#housing #opinion #rant #airbnb #economy

having a roof was never this hard

having a place to live stopped being about living and became about profiting.

real estate today is a financial asset. giant companies, reits and people with lots of money buy dozens or hundreds of apartments and leave them empty. they wait for appreciation, or rent them out at absurd prices. the place to live became a speculation business and nobody talks about it (¬_¬)

airbnb

in tourist cities, short-term rentals pulled a ton of properties out of long-term rental. why rent for monthly housing when you can charge double per night from tourists?

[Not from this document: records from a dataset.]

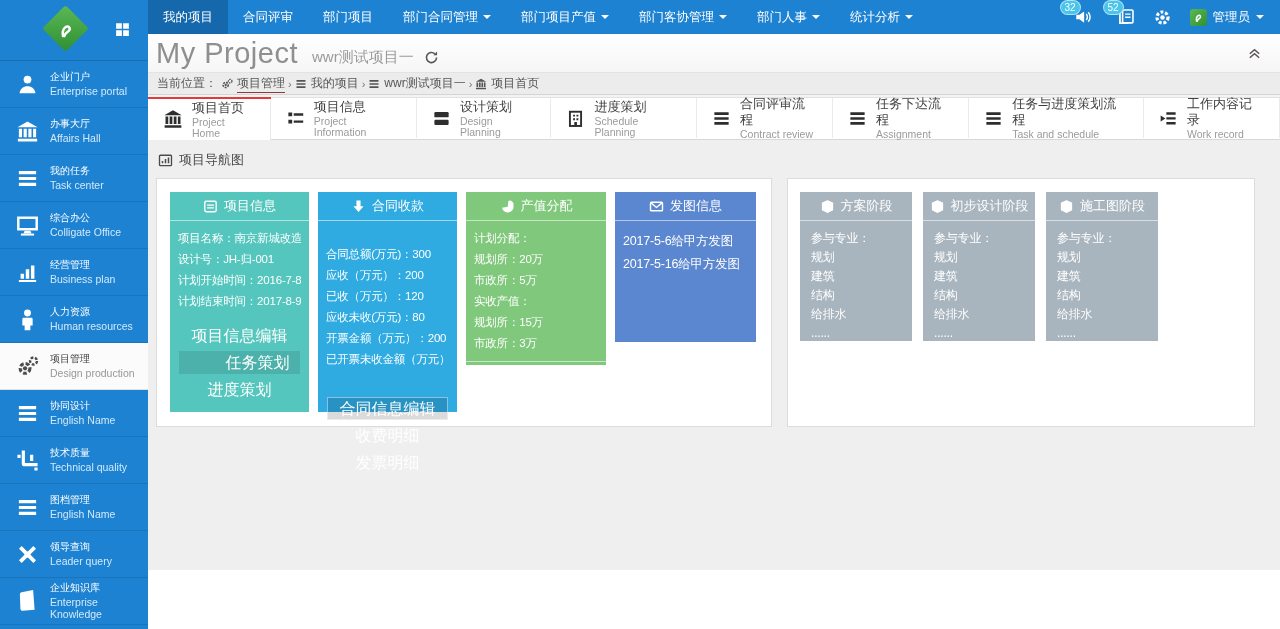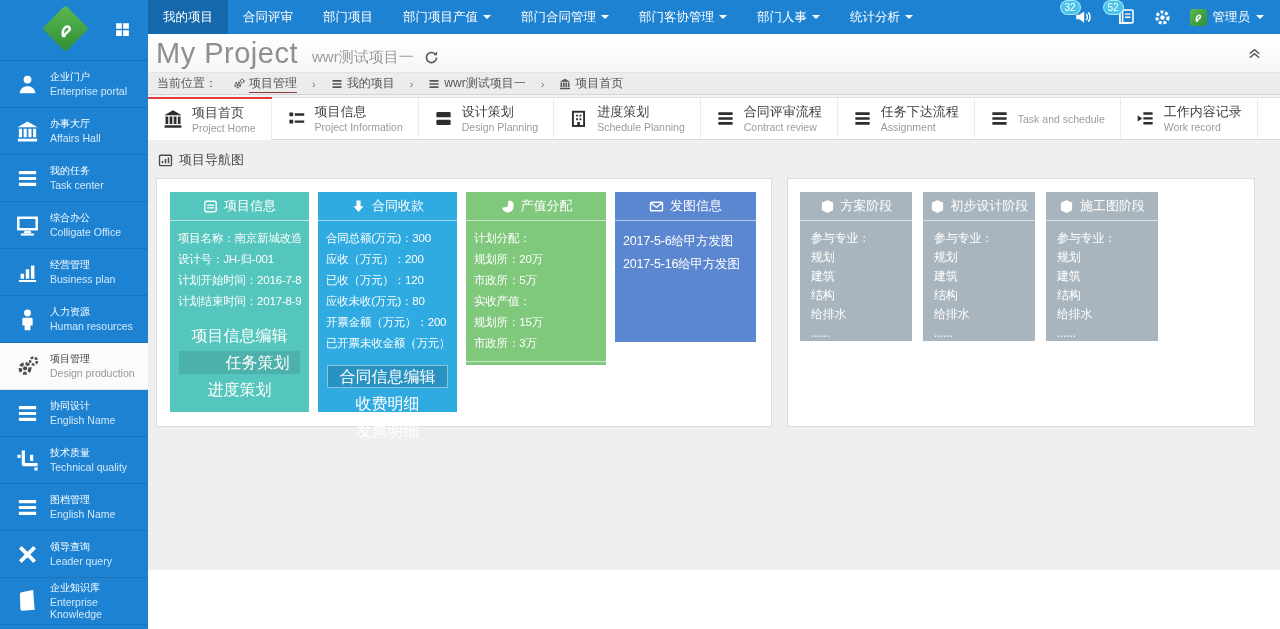"部门项目产值" div.tmenu-item { order: before "部门合同管理" -> after "部门合同管理" }
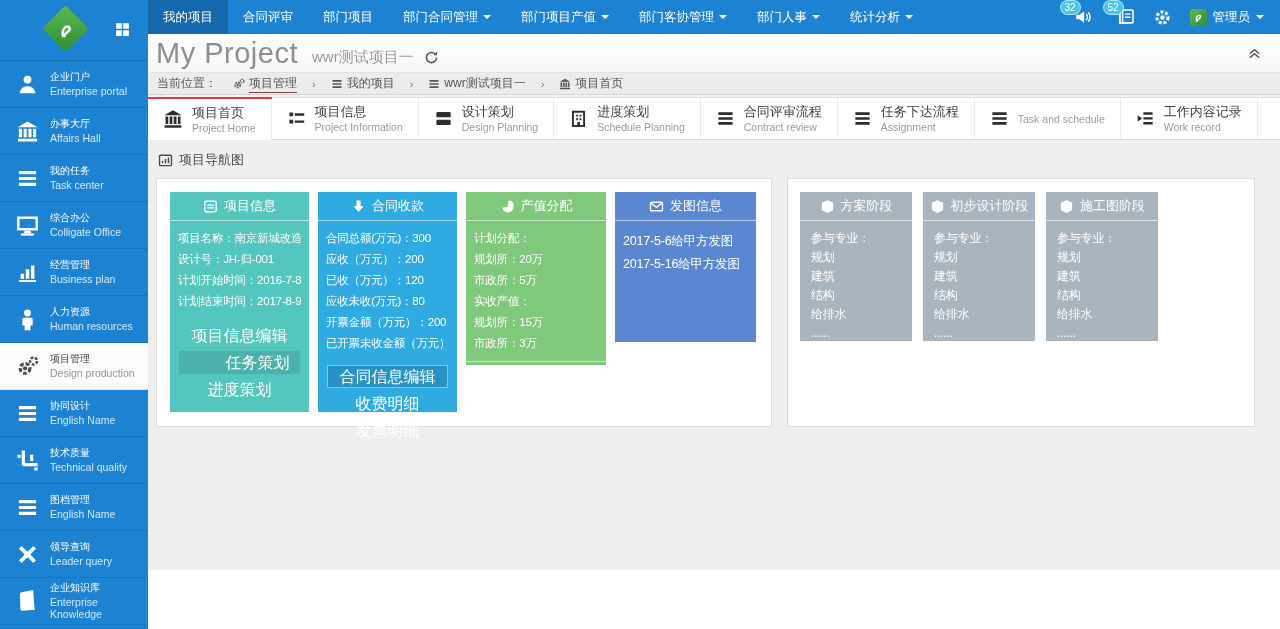"当前位置：" .crumbs { gap: 12px -> none }
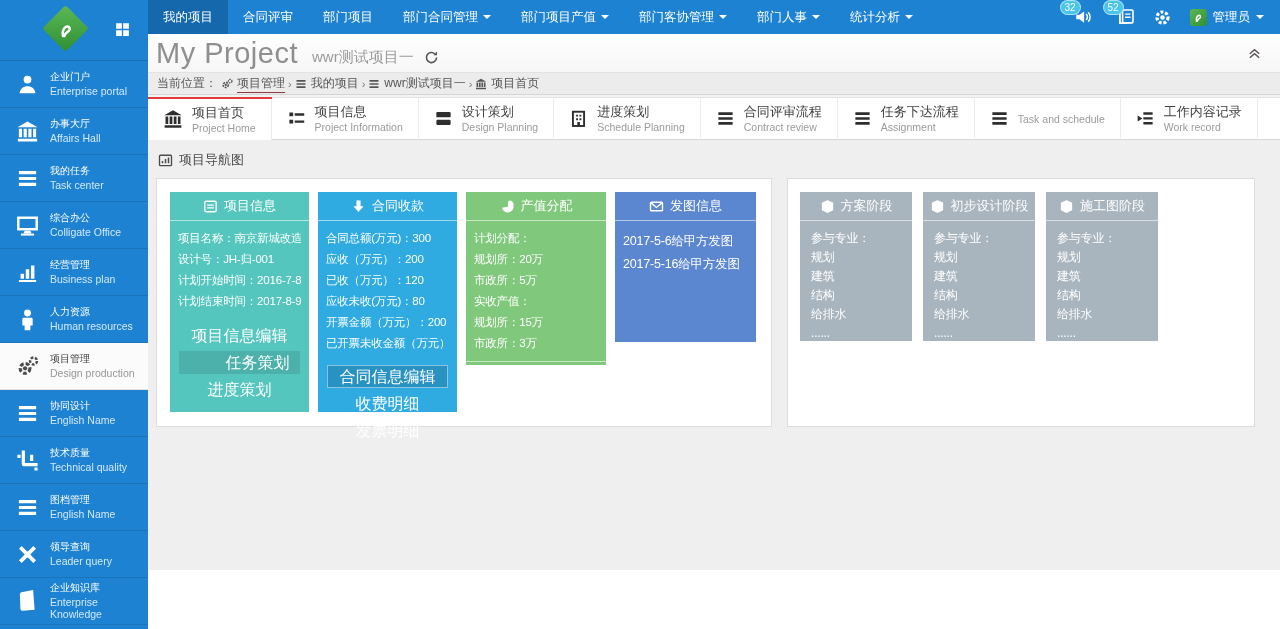"任务与进度策划流程" div.tab-zh { html: none -> <div>任务与进度策划流程</div> }
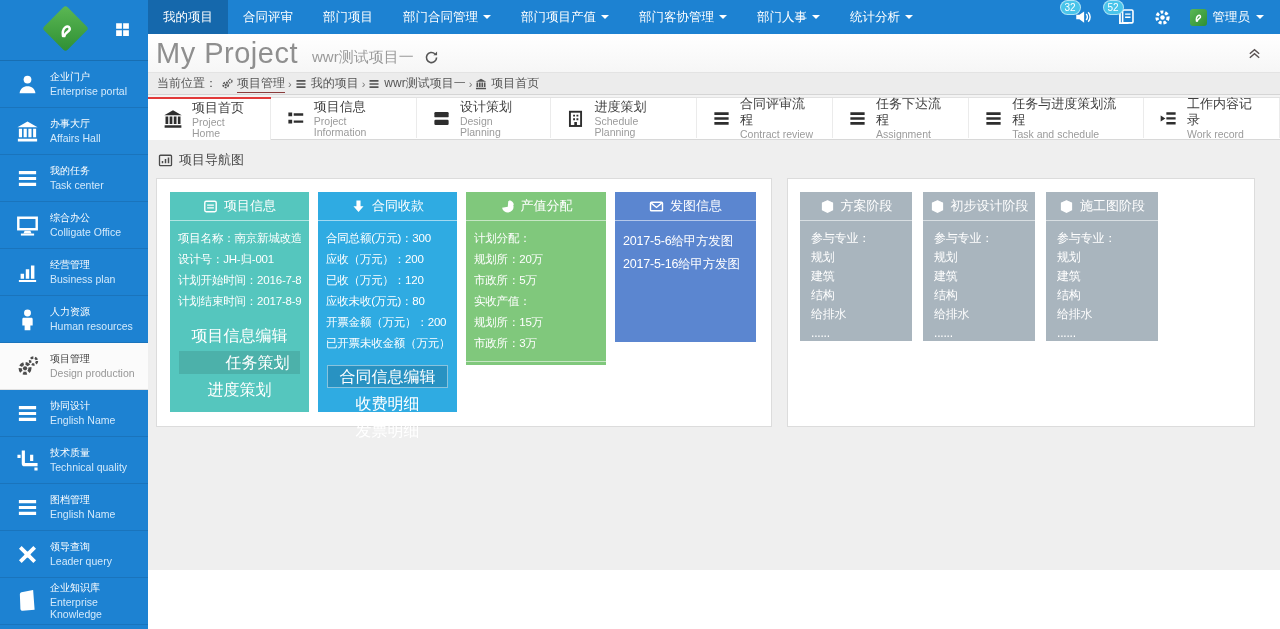"合同收款" .card-blue { gap: none -> 16px }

and there's worse. there's affordable housing, the kind the government builds or subsidizes for low-income families, being rented on airbnb. the resident discovers they can earn way more from short stays than they'd pay in normal rent. so they rent it out, or sell the informal right to someone else who does it.

the result is that affordable housing never reaches those who actually need it. it becomes extra income for those who already had access.

Image about short-term rentals and housing speculation

and in Brazil there's an extra factor. when interest rates go up, financing gets super expensive and more people go into renting. that puts even more pressure on rent prices. and interest rates here are historically sky-high, right (´・ω・`)

has it always been this way?

no!

there's a famous stat from London. in the 90s, a house cost about 4 times the average annual salary. today it's like 12 to 15 times. to buy a decent apartment in a capital city, you need a whole decade of your entire salary. without eating, without spending on anything.

whoever bought land and property earlier made out really well. the value multiplied. but for today's youth, one salary barely covers rent. if it even covers it.

and this isn't just Brazil. it's a global problem. New York, Sydney, Vancouver, Lisbon, Barcelona. every place that became a tourist destination or tech hub, housing prices went through the roof. (╯°□°)╯

who wins from this?

whoever already owns property. reits. developers. short-term rental platforms. the system is set up for those who already have, to have more. and for those who don't, figure it out.

sometimes i wonder what it would be like if housing were treated as a basic right and not as an investment.

but i think that's too much utopia for the world we live in (´。• ᵕ •。`)

i'm here paying rent myself and watching the price go up every year. meanwhile there are people with 15 empty apartments. it's weird. it's sad. and nobody seems to care much.